(Beginning of RECORD SET)
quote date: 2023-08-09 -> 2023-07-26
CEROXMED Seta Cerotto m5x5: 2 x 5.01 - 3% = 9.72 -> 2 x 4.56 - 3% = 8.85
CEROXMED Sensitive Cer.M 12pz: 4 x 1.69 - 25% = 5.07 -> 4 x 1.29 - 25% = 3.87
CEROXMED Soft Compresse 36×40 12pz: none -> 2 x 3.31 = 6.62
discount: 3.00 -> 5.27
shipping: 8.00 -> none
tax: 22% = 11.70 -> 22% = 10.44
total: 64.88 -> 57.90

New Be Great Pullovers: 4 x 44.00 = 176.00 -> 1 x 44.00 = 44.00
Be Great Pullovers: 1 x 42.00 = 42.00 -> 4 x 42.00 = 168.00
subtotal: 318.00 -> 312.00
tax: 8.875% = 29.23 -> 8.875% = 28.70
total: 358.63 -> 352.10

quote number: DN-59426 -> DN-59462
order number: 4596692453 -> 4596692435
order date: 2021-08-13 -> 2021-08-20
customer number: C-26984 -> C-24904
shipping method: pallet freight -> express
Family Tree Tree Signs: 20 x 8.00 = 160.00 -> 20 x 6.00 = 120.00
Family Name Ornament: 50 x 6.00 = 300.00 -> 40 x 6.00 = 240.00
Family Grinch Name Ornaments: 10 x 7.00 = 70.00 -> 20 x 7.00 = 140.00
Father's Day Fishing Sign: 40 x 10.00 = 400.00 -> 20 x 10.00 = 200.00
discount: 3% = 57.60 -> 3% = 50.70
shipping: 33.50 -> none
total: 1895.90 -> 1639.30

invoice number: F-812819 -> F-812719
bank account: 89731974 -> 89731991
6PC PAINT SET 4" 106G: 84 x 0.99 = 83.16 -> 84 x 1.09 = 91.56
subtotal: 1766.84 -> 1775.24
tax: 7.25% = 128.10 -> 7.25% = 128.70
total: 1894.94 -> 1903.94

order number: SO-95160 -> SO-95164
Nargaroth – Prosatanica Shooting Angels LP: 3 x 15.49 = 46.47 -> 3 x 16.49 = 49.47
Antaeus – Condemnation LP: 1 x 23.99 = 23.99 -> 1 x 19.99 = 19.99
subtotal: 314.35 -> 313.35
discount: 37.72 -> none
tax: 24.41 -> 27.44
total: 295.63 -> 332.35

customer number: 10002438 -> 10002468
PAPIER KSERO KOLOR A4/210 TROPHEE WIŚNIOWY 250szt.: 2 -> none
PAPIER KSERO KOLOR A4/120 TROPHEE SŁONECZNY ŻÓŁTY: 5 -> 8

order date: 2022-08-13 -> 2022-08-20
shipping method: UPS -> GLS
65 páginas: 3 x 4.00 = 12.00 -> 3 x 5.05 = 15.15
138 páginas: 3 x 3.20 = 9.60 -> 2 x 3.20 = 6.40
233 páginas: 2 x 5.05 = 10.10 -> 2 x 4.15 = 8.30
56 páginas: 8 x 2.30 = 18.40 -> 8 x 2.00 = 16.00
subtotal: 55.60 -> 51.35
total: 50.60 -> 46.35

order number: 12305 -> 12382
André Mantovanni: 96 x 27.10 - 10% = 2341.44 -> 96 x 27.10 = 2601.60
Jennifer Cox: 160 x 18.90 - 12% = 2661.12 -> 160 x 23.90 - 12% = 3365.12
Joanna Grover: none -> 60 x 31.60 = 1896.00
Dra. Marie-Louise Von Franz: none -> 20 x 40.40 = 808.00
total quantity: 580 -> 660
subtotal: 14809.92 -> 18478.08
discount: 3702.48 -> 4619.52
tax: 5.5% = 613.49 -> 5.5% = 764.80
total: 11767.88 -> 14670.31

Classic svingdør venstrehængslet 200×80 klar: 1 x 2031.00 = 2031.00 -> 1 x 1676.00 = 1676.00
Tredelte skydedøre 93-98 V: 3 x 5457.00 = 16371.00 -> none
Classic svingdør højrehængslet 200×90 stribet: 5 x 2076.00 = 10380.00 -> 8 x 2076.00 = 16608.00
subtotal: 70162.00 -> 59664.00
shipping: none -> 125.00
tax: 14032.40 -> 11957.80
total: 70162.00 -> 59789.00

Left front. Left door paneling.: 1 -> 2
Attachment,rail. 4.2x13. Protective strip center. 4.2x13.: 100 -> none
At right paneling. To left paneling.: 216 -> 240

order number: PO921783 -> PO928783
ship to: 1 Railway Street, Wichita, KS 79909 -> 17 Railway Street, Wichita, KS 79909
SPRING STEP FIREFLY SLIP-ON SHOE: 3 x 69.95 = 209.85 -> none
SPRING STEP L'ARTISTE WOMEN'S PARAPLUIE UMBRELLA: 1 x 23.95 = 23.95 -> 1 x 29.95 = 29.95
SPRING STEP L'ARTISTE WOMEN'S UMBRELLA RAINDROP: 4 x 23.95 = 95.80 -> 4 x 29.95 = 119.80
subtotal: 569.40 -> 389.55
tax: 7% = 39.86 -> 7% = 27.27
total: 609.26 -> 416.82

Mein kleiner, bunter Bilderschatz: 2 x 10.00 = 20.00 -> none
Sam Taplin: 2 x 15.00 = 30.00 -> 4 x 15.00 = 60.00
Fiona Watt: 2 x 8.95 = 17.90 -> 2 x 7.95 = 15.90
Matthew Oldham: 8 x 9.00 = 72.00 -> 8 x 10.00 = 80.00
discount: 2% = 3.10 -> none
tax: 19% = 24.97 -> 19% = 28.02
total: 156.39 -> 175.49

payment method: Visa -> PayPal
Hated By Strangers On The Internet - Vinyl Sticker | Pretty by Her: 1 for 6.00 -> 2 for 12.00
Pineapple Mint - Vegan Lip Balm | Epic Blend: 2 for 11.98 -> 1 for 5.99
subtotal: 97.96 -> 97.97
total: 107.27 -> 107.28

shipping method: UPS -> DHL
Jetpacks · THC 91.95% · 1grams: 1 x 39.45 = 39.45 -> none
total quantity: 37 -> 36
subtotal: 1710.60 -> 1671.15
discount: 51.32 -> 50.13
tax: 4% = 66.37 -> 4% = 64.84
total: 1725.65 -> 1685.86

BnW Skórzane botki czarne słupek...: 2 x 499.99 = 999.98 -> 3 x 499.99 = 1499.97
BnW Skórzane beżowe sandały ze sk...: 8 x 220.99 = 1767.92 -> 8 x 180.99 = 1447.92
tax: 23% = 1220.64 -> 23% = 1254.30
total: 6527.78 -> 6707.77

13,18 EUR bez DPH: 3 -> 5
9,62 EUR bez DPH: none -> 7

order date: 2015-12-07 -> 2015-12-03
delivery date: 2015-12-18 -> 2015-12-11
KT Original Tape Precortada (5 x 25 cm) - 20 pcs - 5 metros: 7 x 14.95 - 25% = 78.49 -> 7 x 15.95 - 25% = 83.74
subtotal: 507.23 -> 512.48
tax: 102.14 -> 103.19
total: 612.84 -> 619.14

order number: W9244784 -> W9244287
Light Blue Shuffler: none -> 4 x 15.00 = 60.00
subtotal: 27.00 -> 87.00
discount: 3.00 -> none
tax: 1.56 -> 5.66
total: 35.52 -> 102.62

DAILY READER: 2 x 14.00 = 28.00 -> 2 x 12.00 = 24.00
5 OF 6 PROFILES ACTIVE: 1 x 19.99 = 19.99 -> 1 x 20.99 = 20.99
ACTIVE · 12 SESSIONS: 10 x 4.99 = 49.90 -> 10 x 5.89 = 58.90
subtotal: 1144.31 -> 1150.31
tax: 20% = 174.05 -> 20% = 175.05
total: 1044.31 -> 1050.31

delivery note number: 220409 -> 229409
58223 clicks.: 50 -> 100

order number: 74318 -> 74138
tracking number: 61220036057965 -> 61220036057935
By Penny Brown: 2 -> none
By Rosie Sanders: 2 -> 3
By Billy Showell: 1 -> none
(End of RECORD SET)
THE TASK => What is needed is a verbatim copy of every line in the records above from the one containing "Tredelte skydedøre 93-98" down to the one containing "Fiona Watt: 2", both included, and nothing more.

ANSWER FOR THIS EXERCISE =>
Tredelte skydedøre 93-98 V: 3 x 5457.00 = 16371.00 -> none
Classic svingdør højrehængslet 200×90 stribet: 5 x 2076.00 = 10380.00 -> 8 x 2076.00 = 16608.00
subtotal: 70162.00 -> 59664.00
shipping: none -> 125.00
tax: 14032.40 -> 11957.80
total: 70162.00 -> 59789.00

Left front. Left door paneling.: 1 -> 2
Attachment,rail. 4.2x13. Protective strip center. 4.2x13.: 100 -> none
At right paneling. To left paneling.: 216 -> 240

order number: PO921783 -> PO928783
ship to: 1 Railway Street, Wichita, KS 79909 -> 17 Railway Street, Wichita, KS 79909
SPRING STEP FIREFLY SLIP-ON SHOE: 3 x 69.95 = 209.85 -> none
SPRING STEP L'ARTISTE WOMEN'S PARAPLUIE UMBRELLA: 1 x 23.95 = 23.95 -> 1 x 29.95 = 29.95
SPRING STEP L'ARTISTE WOMEN'S UMBRELLA RAINDROP: 4 x 23.95 = 95.80 -> 4 x 29.95 = 119.80
subtotal: 569.40 -> 389.55
tax: 7% = 39.86 -> 7% = 27.27
total: 609.26 -> 416.82

Mein kleiner, bunter Bilderschatz: 2 x 10.00 = 20.00 -> none
Sam Taplin: 2 x 15.00 = 30.00 -> 4 x 15.00 = 60.00
Fiona Watt: 2 x 8.95 = 17.90 -> 2 x 7.95 = 15.90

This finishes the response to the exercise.